Union targets high-cost hospitals

Greater price transparency for medical care holds great value for consumers or groups that are able to make sense of the information.

The New York City-based 32BJ Health Fund provides health insurance benefits for about 200,000 union employees and their families. In New York City, members include service workers such as doormen, concierge, security or maintenance workers. 

This past year, the union negotiated the largest pay raise ever for its members in part because it anticipates $25 million in health care savings following a review of claims, said Cora Opsahl, the health fund's director. 

That review concluded New York Presbyterian Hospital charged more than other New York City hospitals for medical care such as weight-loss operations, delivering babies or colonoscopies.

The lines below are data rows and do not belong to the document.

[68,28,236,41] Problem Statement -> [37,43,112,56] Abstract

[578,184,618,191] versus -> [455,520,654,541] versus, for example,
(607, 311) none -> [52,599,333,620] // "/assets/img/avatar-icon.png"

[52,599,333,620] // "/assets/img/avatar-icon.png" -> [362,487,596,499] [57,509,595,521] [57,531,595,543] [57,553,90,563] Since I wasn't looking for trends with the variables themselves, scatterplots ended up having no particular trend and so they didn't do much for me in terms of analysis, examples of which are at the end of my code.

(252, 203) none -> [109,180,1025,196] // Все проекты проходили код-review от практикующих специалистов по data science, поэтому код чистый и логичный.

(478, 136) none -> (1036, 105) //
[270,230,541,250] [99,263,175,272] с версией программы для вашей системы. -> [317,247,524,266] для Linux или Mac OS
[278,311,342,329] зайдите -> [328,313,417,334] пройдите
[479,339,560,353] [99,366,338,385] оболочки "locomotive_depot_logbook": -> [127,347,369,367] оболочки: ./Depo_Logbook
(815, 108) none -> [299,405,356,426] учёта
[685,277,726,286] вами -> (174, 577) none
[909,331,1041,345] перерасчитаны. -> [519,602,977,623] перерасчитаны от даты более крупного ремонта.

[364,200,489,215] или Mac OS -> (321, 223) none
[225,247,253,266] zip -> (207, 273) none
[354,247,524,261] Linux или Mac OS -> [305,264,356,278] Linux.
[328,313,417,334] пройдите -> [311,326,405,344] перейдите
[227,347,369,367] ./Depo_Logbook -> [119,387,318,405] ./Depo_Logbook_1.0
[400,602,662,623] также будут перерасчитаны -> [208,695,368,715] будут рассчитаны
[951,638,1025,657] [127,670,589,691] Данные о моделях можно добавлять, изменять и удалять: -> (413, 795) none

The union health fund terminated the hospital from its network of providers effective this year.

While the health fund used its own members' claims to compare prices of New York hospitals, Opsahl said the health fund plans to use federal price transparency data going forward to compare what it pays for medical care to what other insurance plans have negotiated with hospitals.

"These transparency regulations will help bring to light a lot of the opaqueness that exists right now in hospital prices," Opsahl said.